Command line options

Here is the usage page of the tool. Endpoints can be of type http or https, they can be separated by commas or the option can be given multiple times, or both. The endpoints should be different coordinator endpoints of the same cluster.

The 'feed' tool feeds ArangoDB with generated data, quickly.

Usage:
   [flags]

Flags:
      --endpoints strings      Endpoint of server where data should be written. (default http://localhost:8529)
      --execute string         Filename of program to execute. (default "doit.feed")
  -h, --help                   help for this command
      --jsonOutputFile string  File name of JSON report on performance which is written.
      --jwt string             Verbose output
      --metricsPort int        Metrics port (0 for no metrics) (default 8888)
      --password string        Password for database access
      --protocol string        Protocol (http1, http2, vst) (default "vst")
      --username string        User name for database access. (default "root")
  -v, --verbose                Verbose output

Misc cases

wait: A no-op waiting program.

Data cases

This is only an overview, see below for detailed instructions for lists of subcommands and then later for detailed instructions.

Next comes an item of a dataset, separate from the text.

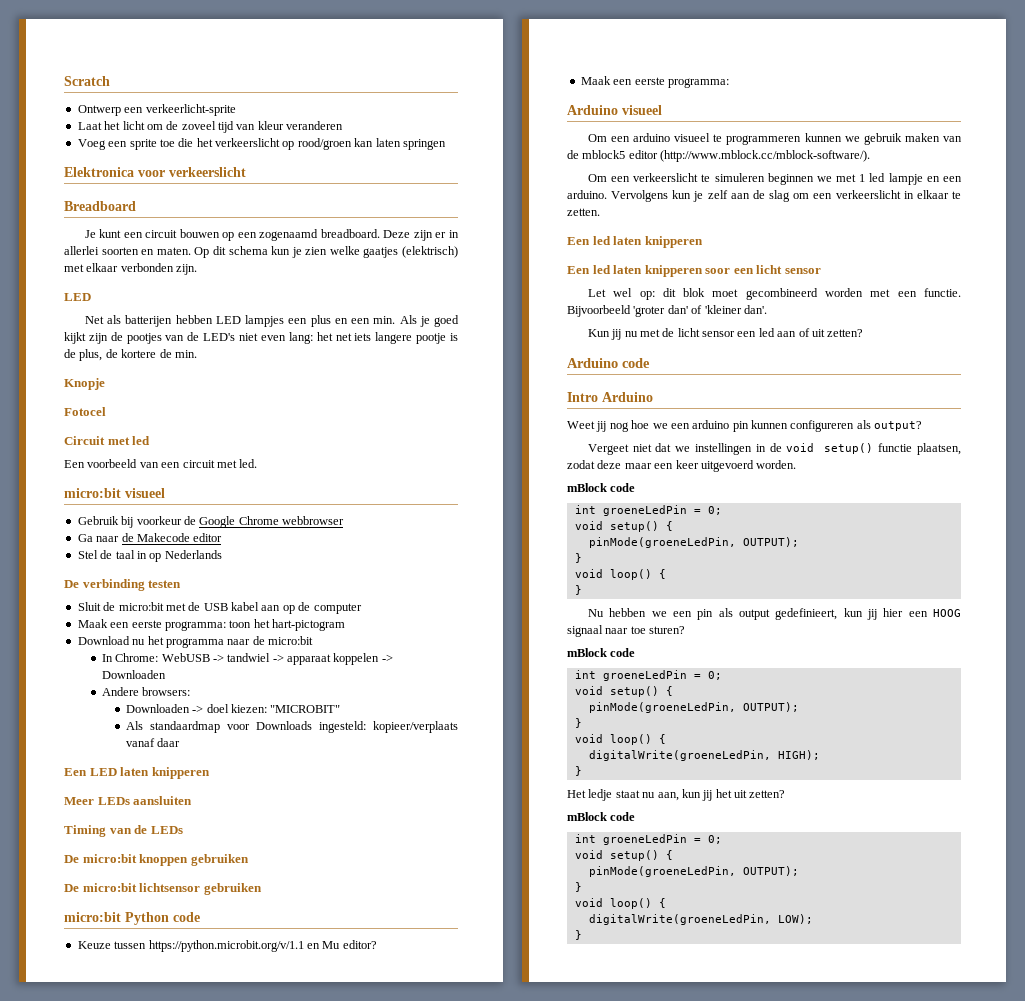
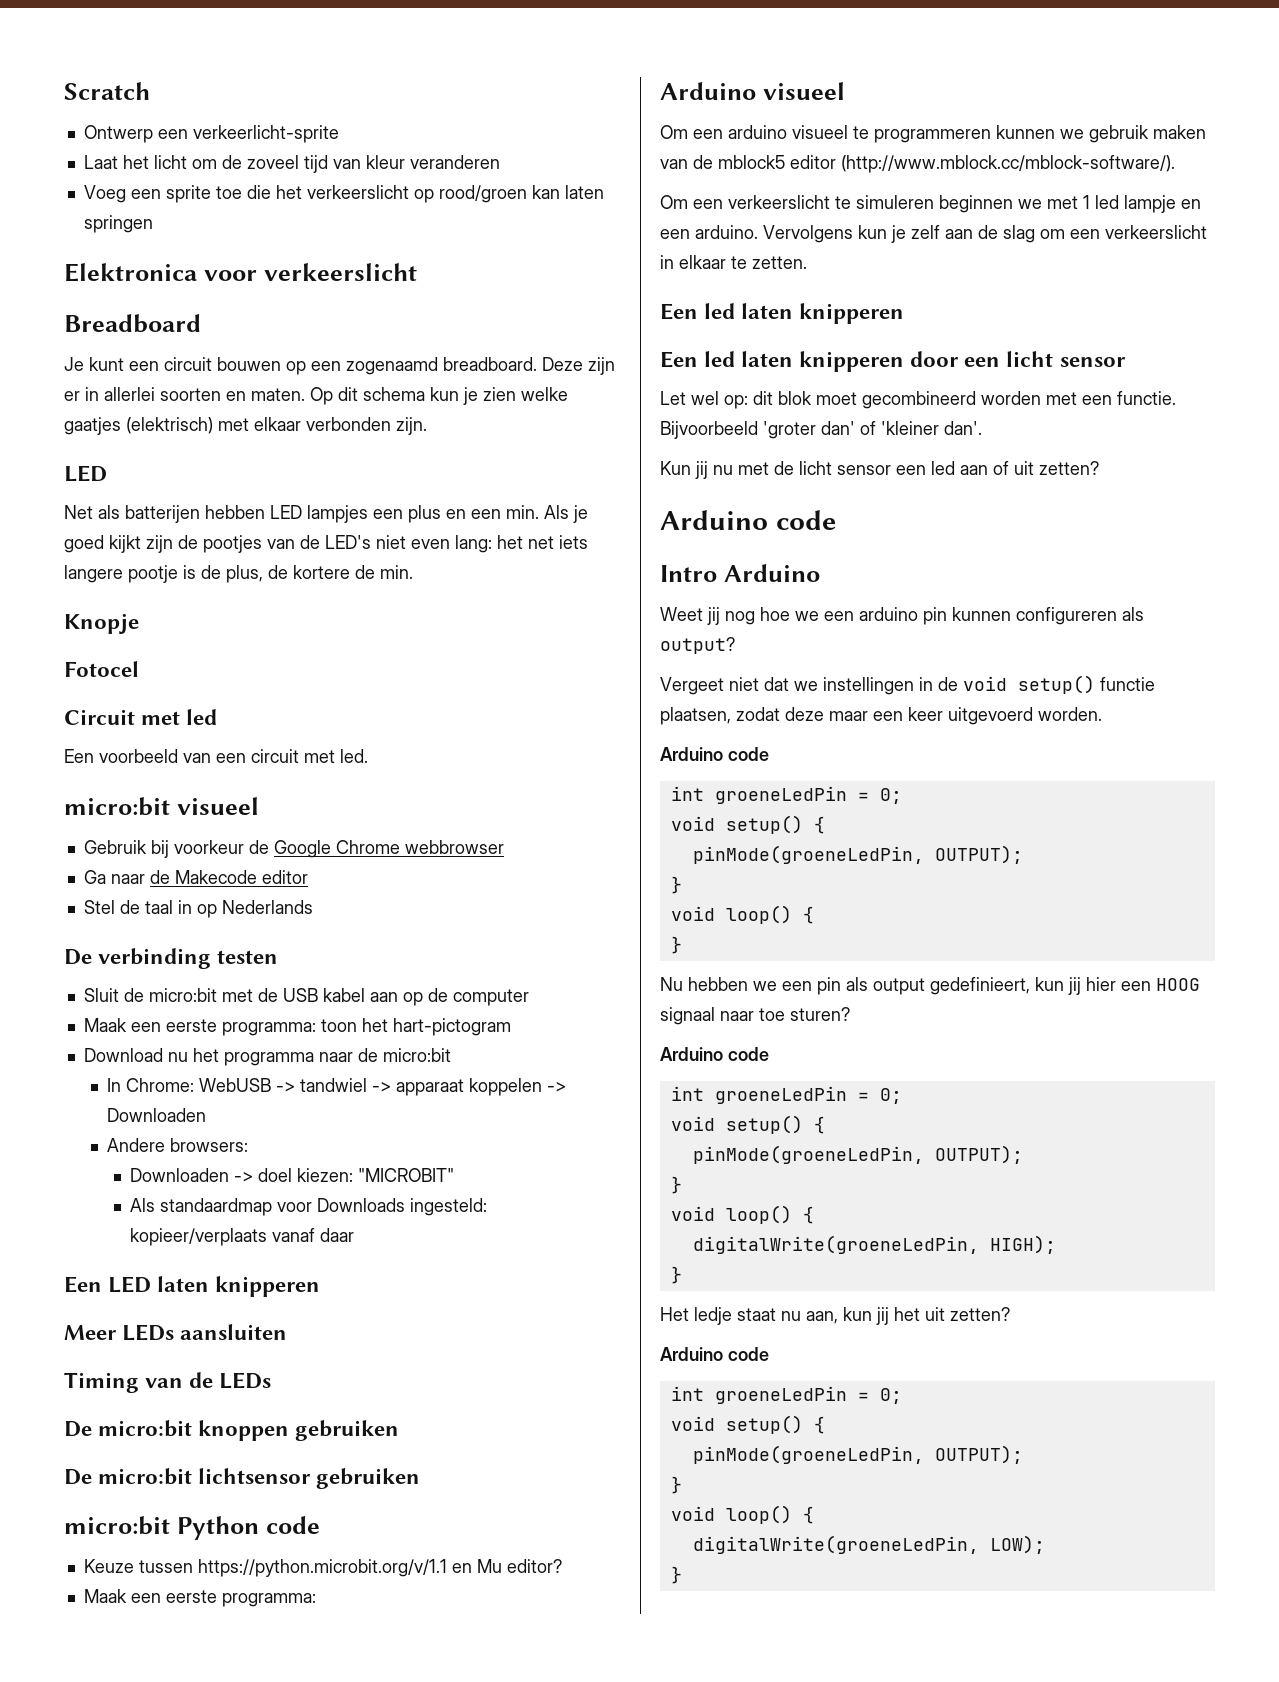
[705,268,731,274] soor -> [910,351,960,367] door
[567,483,607,492] mBlock -> [660,747,723,761] Arduino
[567,648,607,657] mBlock -> [660,1047,723,1061] Arduino
[567,812,607,821] mBlock -> [660,1347,723,1361] Arduino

normal: This is a normal (vertex) collection.
graph: This is for graphs.
replayAQL: This replays a previously recorded list of AQL queries against a new deployment.

Operation cases for `normal`

This is only an overview, see below for detailed instructions for each subcommand.

create: create collection or graph
drop: drop a collection
truncate: trunacte a collection
insert: bulk insert data
createIdx: create an index
dropIdx: drop an index
randomRead: read documents randomly in parallel
randomUpdate: perform updates in documents randomly in parallel
randomReplace: perform replacements of documents in parallel
dropDatabase: drop a database
queryOnIdx: run an AQL query using an index (including primary index)
createView: create a view (and potentially some analyzers)
dropView: drop a view
nastyViewData: create data in a collection for a particularly nasty search view

Operation cases for `graph`

This is only an overview, see below for detailed instructions for each subcommand.

insertvertices: for graph cases, insert vertex data
insertedges: for graph cases, insert edge data
randomTraversal: for graph cases, run a traversal from a random starting point

`feedlang` reference

Rules:

Input is line based.
Curly braces allow grouping for parallel execution.
Square brackets allow grouping for sequential execution.
Braces and brackets need to be on a line by themselves.
White space at the end and the beginning of a line are ignored.
Lines in which the first non-white space character is # are comments.
Empty lines are ignored.

Example:

# Comment

[
  {
    wait 1
    wait 2
    wait 3
  }
  {
    wait 4
    wait 3
  }
]

This executes the first three wait statements concurrently, and when all three are done (i.e. after 3 seconds), moves to the last two, which are also executed concurrently (i.e. they end after another 4 seconds).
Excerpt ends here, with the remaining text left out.